If you look into your own personal history, you do some things because of biases or religion. Our society has been shaped that way. Would you want a murderer, a pedafile, a rapist, a theif living next door? Why not? Personal bias is why, that bias may be based on experience, but non the less, unless you have experience with the individual, then you are just discriminating against them based on personal biases. Why would you find those people undesireable to have around? Because you are not like minded to them. Do you have that right? Do you have that right to have that opinion? You do currently, at least to a certain extent. While you cannot run them out of town, you can legally make life less than enjoyable and encourage them to move. The legal system will even support you in doing so.
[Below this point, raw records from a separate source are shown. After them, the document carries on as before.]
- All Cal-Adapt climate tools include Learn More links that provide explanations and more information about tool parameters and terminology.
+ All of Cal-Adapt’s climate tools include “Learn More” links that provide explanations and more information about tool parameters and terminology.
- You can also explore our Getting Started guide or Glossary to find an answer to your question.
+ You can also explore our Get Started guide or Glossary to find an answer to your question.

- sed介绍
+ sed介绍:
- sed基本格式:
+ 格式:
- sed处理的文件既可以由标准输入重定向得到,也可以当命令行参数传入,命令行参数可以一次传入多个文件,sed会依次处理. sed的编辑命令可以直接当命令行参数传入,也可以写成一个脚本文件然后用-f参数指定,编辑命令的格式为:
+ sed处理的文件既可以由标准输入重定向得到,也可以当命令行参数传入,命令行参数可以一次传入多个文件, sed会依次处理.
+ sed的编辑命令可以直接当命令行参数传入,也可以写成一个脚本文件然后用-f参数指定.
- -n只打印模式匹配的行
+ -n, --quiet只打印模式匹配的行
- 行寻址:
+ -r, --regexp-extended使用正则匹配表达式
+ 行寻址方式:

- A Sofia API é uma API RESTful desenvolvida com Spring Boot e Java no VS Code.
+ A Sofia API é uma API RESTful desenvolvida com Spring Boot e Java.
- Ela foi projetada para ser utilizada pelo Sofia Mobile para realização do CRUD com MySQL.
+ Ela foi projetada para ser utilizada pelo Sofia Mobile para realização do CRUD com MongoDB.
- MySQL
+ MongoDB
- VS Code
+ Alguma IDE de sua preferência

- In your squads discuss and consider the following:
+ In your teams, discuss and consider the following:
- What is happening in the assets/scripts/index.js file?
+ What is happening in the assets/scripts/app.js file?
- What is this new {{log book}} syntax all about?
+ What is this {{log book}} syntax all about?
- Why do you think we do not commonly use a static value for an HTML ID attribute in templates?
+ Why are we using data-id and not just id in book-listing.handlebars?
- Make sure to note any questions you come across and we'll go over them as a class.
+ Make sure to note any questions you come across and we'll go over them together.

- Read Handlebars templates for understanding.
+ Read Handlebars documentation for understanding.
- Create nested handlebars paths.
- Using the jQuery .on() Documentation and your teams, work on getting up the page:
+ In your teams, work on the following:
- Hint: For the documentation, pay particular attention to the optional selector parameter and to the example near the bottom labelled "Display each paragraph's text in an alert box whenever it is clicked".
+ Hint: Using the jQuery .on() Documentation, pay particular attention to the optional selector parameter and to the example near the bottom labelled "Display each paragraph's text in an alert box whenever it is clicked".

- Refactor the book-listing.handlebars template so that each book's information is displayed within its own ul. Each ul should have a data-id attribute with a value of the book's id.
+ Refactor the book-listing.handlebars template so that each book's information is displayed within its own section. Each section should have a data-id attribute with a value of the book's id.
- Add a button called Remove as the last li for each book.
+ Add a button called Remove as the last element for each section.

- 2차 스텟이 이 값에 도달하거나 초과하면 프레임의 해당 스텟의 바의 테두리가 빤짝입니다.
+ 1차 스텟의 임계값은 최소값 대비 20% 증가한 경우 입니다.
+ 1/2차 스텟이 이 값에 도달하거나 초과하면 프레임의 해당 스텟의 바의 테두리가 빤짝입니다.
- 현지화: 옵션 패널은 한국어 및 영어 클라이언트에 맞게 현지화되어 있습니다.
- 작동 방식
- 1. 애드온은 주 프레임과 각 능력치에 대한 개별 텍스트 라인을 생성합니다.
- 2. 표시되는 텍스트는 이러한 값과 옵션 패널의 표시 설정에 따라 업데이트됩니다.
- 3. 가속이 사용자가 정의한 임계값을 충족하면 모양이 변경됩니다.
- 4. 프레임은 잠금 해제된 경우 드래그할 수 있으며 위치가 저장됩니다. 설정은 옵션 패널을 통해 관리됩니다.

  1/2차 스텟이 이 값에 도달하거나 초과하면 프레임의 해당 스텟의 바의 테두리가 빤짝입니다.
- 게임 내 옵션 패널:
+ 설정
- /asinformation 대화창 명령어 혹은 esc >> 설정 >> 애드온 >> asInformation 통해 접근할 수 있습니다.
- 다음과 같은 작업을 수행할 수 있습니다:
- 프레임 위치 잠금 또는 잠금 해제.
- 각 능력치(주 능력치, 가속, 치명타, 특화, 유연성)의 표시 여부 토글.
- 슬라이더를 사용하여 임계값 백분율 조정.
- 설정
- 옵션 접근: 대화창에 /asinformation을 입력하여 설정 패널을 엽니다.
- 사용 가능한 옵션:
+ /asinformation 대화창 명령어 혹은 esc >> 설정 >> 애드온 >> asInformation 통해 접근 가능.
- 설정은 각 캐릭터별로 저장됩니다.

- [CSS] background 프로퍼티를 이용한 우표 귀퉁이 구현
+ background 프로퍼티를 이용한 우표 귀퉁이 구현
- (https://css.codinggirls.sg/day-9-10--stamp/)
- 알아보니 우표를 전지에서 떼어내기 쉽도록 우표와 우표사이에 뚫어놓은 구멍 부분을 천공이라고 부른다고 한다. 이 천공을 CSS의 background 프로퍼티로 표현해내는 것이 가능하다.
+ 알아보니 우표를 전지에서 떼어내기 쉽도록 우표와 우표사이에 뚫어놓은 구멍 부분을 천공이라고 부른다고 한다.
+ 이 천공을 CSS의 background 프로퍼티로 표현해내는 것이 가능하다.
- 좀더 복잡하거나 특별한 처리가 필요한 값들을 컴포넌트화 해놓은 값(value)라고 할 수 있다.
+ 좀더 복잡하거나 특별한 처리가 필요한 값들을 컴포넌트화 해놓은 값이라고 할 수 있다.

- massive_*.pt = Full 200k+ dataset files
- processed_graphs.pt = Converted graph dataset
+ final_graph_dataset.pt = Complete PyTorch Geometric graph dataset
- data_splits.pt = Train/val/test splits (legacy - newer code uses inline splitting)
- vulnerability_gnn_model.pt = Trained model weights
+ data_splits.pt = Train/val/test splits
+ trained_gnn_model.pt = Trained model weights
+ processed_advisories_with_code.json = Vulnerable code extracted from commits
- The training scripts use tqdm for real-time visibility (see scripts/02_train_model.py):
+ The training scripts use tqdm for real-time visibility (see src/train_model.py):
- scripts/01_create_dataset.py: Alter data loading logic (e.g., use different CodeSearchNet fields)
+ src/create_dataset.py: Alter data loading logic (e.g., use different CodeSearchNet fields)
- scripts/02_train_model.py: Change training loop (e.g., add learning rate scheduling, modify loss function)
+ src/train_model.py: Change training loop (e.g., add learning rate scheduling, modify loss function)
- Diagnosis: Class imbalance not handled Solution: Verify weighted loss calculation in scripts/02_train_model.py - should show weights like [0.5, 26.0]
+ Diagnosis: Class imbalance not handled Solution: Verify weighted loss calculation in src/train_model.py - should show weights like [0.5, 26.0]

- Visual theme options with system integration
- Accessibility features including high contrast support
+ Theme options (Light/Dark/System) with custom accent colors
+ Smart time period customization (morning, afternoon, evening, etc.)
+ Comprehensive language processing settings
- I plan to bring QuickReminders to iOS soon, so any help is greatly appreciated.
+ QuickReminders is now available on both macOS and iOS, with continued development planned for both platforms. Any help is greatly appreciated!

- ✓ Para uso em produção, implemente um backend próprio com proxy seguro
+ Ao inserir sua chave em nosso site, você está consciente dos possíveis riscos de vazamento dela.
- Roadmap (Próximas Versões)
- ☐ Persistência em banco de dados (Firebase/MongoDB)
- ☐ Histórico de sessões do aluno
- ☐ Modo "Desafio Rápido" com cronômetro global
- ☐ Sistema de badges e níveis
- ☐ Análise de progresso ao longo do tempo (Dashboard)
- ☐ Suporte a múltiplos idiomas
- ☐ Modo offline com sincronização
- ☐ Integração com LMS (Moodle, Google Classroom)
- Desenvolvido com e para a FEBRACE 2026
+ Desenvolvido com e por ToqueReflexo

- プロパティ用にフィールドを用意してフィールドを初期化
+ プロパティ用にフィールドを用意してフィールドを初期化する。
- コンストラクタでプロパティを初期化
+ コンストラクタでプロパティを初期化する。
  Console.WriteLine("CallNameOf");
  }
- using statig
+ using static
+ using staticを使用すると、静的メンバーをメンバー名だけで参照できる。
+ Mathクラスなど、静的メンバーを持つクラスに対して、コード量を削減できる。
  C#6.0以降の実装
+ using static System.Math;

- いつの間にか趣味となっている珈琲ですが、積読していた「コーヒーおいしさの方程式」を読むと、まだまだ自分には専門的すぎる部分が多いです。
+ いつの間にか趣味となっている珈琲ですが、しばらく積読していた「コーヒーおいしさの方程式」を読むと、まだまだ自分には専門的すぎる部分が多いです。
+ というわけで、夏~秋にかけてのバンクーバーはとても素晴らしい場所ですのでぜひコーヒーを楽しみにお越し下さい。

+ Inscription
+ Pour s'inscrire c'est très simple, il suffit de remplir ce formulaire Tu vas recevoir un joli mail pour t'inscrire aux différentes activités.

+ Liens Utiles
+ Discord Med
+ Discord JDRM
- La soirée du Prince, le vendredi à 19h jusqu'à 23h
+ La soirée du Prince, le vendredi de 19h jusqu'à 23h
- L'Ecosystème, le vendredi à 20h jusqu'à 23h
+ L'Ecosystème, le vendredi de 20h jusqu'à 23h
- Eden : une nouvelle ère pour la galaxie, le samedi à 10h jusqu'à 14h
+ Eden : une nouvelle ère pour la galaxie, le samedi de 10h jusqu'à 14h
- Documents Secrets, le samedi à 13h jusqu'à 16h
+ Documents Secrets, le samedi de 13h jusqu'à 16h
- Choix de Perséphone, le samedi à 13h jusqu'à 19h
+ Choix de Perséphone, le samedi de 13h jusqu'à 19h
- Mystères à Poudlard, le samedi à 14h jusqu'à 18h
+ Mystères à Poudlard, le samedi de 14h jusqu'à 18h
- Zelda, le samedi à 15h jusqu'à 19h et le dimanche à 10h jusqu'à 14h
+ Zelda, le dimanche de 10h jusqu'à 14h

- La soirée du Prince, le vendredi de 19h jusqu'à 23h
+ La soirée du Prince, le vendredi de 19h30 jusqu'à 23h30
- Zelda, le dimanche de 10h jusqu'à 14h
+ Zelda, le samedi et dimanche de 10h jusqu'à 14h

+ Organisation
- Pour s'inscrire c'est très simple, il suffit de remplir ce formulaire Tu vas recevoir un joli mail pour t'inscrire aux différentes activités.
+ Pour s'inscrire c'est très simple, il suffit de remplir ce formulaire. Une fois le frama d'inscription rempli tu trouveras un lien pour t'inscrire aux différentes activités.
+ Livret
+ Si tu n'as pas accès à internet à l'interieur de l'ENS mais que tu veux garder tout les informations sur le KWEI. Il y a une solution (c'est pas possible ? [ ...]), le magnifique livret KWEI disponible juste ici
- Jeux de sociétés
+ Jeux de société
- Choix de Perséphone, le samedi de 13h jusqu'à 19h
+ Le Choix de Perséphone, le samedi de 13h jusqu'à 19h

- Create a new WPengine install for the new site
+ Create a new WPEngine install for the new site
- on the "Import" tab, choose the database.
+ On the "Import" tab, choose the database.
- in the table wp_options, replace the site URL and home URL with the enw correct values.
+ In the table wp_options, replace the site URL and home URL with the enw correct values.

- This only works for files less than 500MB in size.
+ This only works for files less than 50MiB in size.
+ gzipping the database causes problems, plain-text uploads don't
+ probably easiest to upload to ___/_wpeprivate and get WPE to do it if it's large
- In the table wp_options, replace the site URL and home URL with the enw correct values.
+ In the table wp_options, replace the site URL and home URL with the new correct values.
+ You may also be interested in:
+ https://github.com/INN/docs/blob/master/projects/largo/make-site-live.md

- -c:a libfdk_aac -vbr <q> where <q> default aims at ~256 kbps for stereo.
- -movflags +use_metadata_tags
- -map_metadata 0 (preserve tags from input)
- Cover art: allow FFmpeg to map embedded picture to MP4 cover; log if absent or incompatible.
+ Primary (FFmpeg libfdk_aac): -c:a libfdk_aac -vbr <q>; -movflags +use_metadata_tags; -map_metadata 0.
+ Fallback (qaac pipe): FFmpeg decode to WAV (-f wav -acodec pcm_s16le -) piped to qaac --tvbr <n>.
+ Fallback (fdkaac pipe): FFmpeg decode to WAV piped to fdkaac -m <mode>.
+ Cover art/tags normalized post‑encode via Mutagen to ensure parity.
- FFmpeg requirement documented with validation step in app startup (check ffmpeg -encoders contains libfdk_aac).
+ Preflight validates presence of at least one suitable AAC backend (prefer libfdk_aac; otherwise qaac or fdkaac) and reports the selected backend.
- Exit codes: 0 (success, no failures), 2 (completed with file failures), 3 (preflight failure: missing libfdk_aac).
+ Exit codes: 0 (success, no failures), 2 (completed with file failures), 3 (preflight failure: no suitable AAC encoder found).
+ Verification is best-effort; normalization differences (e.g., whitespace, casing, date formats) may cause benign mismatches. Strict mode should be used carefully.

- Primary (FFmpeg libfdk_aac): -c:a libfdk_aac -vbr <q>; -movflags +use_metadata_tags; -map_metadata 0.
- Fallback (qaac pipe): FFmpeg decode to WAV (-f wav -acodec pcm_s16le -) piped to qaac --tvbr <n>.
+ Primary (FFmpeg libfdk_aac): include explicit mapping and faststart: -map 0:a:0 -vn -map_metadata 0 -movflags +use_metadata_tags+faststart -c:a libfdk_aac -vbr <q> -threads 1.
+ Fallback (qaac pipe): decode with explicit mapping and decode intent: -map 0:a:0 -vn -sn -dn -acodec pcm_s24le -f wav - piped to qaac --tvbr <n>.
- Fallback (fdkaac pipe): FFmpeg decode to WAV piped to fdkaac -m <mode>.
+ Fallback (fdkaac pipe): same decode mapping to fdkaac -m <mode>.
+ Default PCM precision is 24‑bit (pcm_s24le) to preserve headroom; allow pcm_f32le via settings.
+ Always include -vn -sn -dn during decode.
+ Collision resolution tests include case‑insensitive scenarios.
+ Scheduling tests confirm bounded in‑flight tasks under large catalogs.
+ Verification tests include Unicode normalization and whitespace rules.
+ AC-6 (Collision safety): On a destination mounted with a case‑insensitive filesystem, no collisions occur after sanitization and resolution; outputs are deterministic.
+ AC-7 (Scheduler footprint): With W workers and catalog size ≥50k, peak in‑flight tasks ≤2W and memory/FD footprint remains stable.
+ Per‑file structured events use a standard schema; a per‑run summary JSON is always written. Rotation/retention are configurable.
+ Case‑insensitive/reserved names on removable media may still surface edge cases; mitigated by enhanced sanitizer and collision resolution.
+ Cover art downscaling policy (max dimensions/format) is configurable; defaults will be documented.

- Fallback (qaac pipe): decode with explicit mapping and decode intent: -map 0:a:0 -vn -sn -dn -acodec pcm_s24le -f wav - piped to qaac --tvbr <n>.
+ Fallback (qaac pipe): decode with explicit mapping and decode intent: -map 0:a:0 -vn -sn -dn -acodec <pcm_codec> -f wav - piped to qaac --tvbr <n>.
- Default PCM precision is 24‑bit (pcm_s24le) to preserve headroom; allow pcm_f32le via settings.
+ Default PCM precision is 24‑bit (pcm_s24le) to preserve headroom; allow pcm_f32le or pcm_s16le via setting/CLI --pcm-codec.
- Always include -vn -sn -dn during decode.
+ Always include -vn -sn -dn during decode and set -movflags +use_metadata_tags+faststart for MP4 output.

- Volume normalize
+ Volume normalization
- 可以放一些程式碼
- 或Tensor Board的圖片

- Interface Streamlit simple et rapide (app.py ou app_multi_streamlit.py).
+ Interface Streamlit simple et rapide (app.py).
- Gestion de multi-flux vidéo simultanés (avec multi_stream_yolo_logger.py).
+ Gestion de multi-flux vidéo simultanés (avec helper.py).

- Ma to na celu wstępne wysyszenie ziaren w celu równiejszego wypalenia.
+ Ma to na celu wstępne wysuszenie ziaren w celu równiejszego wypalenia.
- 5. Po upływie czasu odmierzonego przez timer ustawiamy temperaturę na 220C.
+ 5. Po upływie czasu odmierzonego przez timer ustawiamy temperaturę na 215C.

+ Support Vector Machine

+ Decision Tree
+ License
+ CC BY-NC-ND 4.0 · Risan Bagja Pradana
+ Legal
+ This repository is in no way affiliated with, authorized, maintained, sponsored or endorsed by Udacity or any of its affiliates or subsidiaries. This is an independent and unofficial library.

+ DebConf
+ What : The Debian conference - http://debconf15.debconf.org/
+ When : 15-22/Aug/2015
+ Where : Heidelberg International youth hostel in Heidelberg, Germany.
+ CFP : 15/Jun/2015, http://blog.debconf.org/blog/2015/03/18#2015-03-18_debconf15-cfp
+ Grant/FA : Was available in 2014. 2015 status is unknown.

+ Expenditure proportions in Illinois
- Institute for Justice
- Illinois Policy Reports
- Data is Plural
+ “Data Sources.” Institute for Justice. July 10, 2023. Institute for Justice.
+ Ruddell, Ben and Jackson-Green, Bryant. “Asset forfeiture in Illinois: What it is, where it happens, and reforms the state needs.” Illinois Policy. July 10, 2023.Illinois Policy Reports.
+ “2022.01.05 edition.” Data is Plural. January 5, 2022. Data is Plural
So how far down the list of unsavory does it have to go before you no longer have the right to choose?

Nobody has the right to harass another individual. But do they have the right to NOT do something they find unsavory or even repugnant? Let's take that a step further: several scifi movies I've seen have society wherein people that are sexually active do not have the right to deny any request for sex, because it can be stated that they are being discriminated against in some way. Is that a proper interpretation for anti-discrimination? I could easily say, you are discriminating against me sexually because you are not gay, or that you don't like Welch, or what ever the reason. But the truth is: you are going to have sex, and sex with multiple partners, so then why is this arguament not valid and why can you discriminate in this instance? (at least for now)

Where services are offered, free market would eventually win out. If A does not want to provide services to B, is that A's right? Market says if there is a demand for what B wants, then the need will be met by the market. Does A need to be one that is forced to do something they find reprehensible to provide that service to B? To me it comes back to that sex thing--should a person have the right to choose based on personal preference? They do not have the right to harass in any case, but does one person or group of people have the right to impose their will on another? What about this: if A is forced to provide service to B, are they not being discriminated against? They are having their free will removed. They have personal beliefs just a B does, and they are being forced to do something they find repugnant for whatever reason. And in reality isn't B actually harassing A?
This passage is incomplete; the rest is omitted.